Catalan parliamentary speaker Carme Forcadell’s had described Madrid’s suspension of the autonomous community’s government as a “de facto coup d’etat with the goal of ousting a democratically elected government.”
Spanish conservative Prime Minister Mariano Rajoy’s cabinet invoked Article 155 of the constitution on Saturday after Catalan President Carles Puigdemont refused to renounce a possible unilateral declaration of independence.
Instead he said the Catalan parliament would vote on the issue if Madrid refused to submit to his call for two months of talks.
Foreign Minister Alfonso Dastis Dastis told the BBC’s Andrew Marr Show: “If there is a coup d’etat, this is one followed by Mr Puigdemont and his government.”
“What we are doing is following strictly the provision of our constitution,” which he called a “carbon copy of the German constitution.”
“If you look at the rest of democracies and certainly partners in the European Union, they wouldn’t accept a decision as such to be taken by a part of the country,” Mr Dastis said.
Other EU leaders, fearful of emboldening regional secessionist movements in their own countries, have backed Mr Rajoy over Mr Puigdemont, who says a recent referendum backing independence by 92 per cent on a 43 per cent turnout despite federal police’s violent attempts to suppress it gives him a mandate to leave Spain.
The main opposition Socialist Workers Party backed the government, agreeing last week to new Catalan parliamentary elections in January.
On Saturday, Mr Puigdemont called the suspension of autonomy the “worst attack against the institutions and the people of Catalonia since the military dictatorship of Francisco Franco.”

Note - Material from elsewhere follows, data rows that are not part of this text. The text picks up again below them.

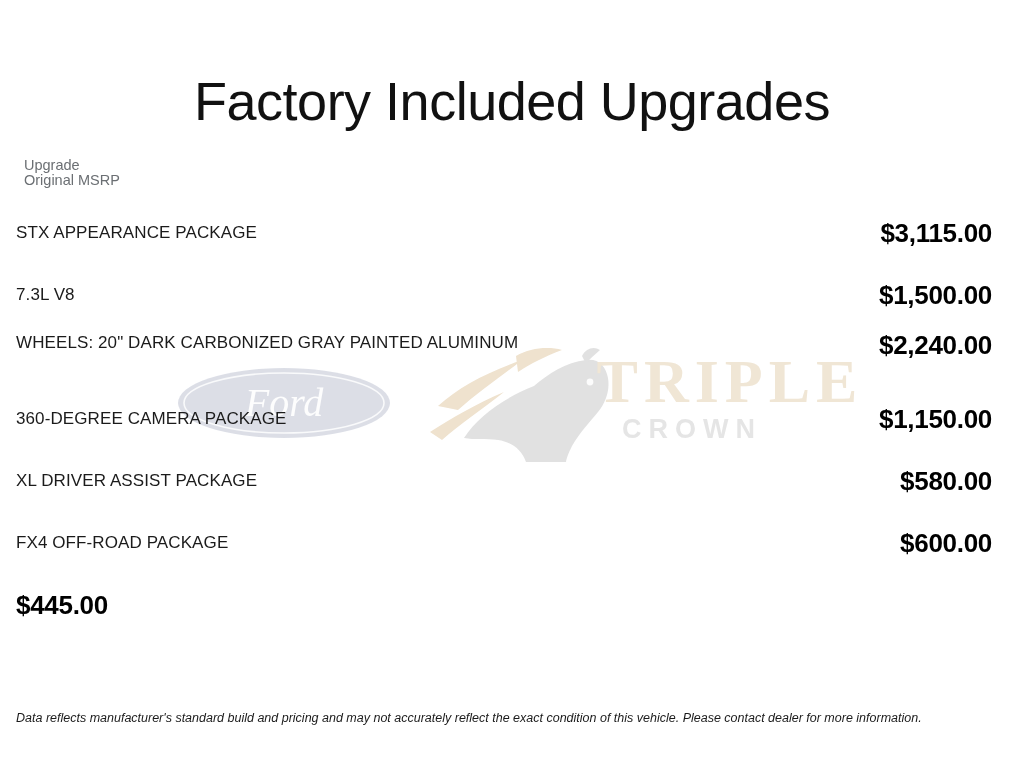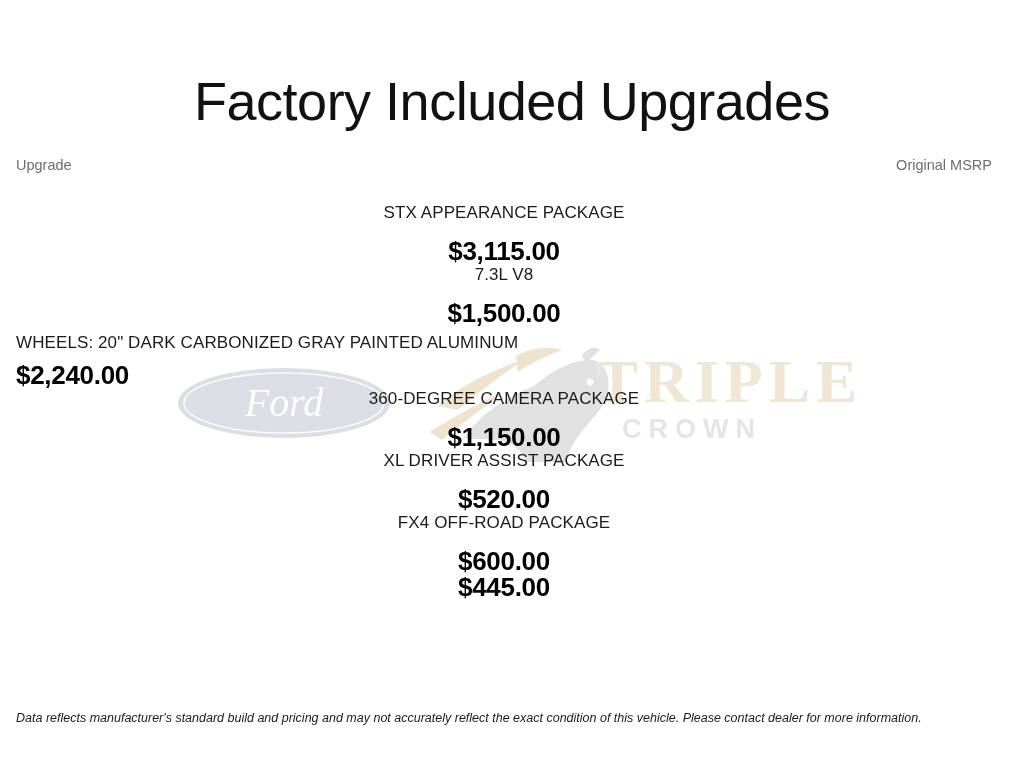--- a/index.html
+++ b/index.html
@@ -74,40 +74,40 @@
     top: 158px;
     width: 976px;
     z-index: 2;
   }
 
   .thead {
     display: flex;
     align-items: baseline;
     justify-content: space-between;
     height: 26px;
+    flex-direction: column;
   }
   .th {
     font-size: 14.5px;
     font-weight: 400;
     color: #6b6f73;
     line-height: 1;
   }
   .th-right { text-align: left; margin-left: 8px; }
 
   .rows {
     margin-top: 18px;
   }
 
   .row {
     display: flex;
     align-items: center;
     justify-content: space-between;
     min-height: 62px;
     box-sizing: border-box;
-    flex-direction: column;
   }
   .row.row-tall {
     min-height: 62px;
     align-items: flex-start;
     padding-top: 6px;
   }
 
   .cell-label {
     font-size: 17px;
     font-weight: 400;
@@ -203,21 +203,21 @@
         <div class="cell-price">$2,240.00</div>
       </div>
 
       <div class="row">
         <div class="cell-label">360-DEGREE CAMERA PACKAGE</div>
         <div class="cell-price">$1,150.00</div>
       </div>
 
       <div class="row">
         <div class="cell-label">XL DRIVER ASSIST PACKAGE</div>
-        <div class="cell-price">$520.00</div>
+        <div class="cell-price">$580.00</div>
       </div>
 
       <div class="row">
         <div class="cell-label">FX4 OFF-ROAD PACKAGE</div>
         <div class="cell-price">$600.00</div>
       </div>
 
 
       <div class="row">
         <div class="cell-price">$445.00</div>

He said he would convene the regional parliament “over this attempt to liquidate our government and our democracy and act in consequence.”
Hundreds of thousands rallied in central Barcelona on Saturday to demand freedom for two jailed independence leaders, Jordi Sanchez and Jordi Cuixart.
Independence campaign Omnium Cultural spokesman Marcel Mauri appealed in English for international support, saying: “Help Catalonia, save Spain, save Europe,” saying Madrid’s assumption of powers “has destroyed democracy.”